# Records from a data source
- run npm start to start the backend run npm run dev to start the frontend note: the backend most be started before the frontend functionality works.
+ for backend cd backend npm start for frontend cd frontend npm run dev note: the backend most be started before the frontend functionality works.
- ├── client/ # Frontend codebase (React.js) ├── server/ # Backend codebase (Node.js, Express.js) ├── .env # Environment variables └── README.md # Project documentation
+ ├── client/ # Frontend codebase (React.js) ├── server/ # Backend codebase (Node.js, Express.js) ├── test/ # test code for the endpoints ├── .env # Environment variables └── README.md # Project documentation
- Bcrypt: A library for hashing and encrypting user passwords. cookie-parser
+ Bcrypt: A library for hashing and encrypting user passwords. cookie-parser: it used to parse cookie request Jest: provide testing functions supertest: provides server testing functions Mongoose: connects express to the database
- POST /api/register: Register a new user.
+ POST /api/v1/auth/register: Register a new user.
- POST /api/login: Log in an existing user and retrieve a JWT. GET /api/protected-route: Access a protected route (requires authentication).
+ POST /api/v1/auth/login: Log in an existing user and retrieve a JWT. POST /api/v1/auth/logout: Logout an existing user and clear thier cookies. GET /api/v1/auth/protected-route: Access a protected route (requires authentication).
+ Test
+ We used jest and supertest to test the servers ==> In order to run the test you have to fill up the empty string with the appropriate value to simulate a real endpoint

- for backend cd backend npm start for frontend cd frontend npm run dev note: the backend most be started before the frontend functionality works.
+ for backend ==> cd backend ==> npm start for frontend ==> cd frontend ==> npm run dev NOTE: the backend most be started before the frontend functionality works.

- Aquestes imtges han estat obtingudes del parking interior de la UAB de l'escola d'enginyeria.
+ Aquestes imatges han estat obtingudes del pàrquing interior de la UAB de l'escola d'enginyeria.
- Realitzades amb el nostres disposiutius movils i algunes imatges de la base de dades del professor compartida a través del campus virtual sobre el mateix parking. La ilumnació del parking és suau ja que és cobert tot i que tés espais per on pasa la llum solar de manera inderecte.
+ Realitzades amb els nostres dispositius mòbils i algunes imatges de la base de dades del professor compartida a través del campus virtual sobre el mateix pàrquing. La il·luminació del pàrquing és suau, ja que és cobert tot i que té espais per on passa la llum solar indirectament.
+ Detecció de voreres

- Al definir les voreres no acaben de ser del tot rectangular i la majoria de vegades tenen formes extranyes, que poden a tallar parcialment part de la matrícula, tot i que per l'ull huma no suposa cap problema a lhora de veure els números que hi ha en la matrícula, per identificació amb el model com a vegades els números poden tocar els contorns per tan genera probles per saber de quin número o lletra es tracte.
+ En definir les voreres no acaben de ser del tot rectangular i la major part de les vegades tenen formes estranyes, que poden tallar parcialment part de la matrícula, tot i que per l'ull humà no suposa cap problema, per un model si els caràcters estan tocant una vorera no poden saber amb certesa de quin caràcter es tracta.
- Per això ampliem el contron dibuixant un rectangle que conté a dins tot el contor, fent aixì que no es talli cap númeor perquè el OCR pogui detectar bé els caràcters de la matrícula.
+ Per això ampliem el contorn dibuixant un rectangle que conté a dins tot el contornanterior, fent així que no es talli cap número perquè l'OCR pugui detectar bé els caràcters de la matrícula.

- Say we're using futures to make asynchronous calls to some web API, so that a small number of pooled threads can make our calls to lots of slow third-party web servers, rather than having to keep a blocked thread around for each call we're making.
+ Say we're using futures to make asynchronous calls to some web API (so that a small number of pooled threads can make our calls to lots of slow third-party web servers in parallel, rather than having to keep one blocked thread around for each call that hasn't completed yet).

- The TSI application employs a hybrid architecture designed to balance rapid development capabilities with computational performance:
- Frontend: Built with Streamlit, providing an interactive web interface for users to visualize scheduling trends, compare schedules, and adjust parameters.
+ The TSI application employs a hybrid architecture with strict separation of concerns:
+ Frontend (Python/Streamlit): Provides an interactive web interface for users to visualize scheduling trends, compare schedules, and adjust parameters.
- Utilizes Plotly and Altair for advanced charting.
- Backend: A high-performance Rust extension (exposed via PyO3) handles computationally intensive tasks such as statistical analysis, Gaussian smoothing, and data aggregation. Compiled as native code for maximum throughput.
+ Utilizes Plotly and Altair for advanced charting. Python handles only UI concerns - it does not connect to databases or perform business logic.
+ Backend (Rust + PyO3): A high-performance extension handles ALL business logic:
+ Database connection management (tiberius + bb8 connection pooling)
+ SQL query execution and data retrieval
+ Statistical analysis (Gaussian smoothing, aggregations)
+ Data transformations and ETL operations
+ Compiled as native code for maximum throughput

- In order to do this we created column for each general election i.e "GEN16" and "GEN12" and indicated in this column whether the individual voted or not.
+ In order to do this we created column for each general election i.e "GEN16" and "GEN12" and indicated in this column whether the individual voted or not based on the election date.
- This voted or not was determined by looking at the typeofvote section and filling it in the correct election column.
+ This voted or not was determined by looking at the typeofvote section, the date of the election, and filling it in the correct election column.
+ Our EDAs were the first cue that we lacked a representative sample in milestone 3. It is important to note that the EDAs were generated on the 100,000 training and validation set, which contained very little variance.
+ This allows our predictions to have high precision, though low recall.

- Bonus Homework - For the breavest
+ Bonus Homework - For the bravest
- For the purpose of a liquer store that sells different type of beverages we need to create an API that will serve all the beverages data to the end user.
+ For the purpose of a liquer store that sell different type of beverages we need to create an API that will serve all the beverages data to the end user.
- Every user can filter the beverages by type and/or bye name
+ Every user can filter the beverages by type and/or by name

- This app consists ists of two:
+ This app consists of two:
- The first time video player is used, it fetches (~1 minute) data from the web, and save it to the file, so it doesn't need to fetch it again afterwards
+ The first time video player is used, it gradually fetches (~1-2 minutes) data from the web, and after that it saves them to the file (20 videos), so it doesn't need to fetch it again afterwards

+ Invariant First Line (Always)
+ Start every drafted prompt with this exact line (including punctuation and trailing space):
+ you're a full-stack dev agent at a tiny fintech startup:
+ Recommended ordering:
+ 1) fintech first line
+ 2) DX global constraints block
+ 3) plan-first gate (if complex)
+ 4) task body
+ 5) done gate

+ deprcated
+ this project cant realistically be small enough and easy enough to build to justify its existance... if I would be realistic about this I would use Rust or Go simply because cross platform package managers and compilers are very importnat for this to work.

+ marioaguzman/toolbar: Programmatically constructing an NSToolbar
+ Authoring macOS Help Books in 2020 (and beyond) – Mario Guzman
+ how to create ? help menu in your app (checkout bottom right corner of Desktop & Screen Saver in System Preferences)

# Task prompt
For this exercise, return every line from the data that holds the string "than".

# Task solution
- Say we're using futures to make asynchronous calls to some web API, so that a small number of pooled threads can make our calls to lots of slow third-party web servers, rather than having to keep a blocked thread around for each call we're making.
+ Say we're using futures to make asynchronous calls to some web API (so that a small number of pooled threads can make our calls to lots of slow third-party web servers in parallel, rather than having to keep one blocked thread around for each call that hasn't completed yet).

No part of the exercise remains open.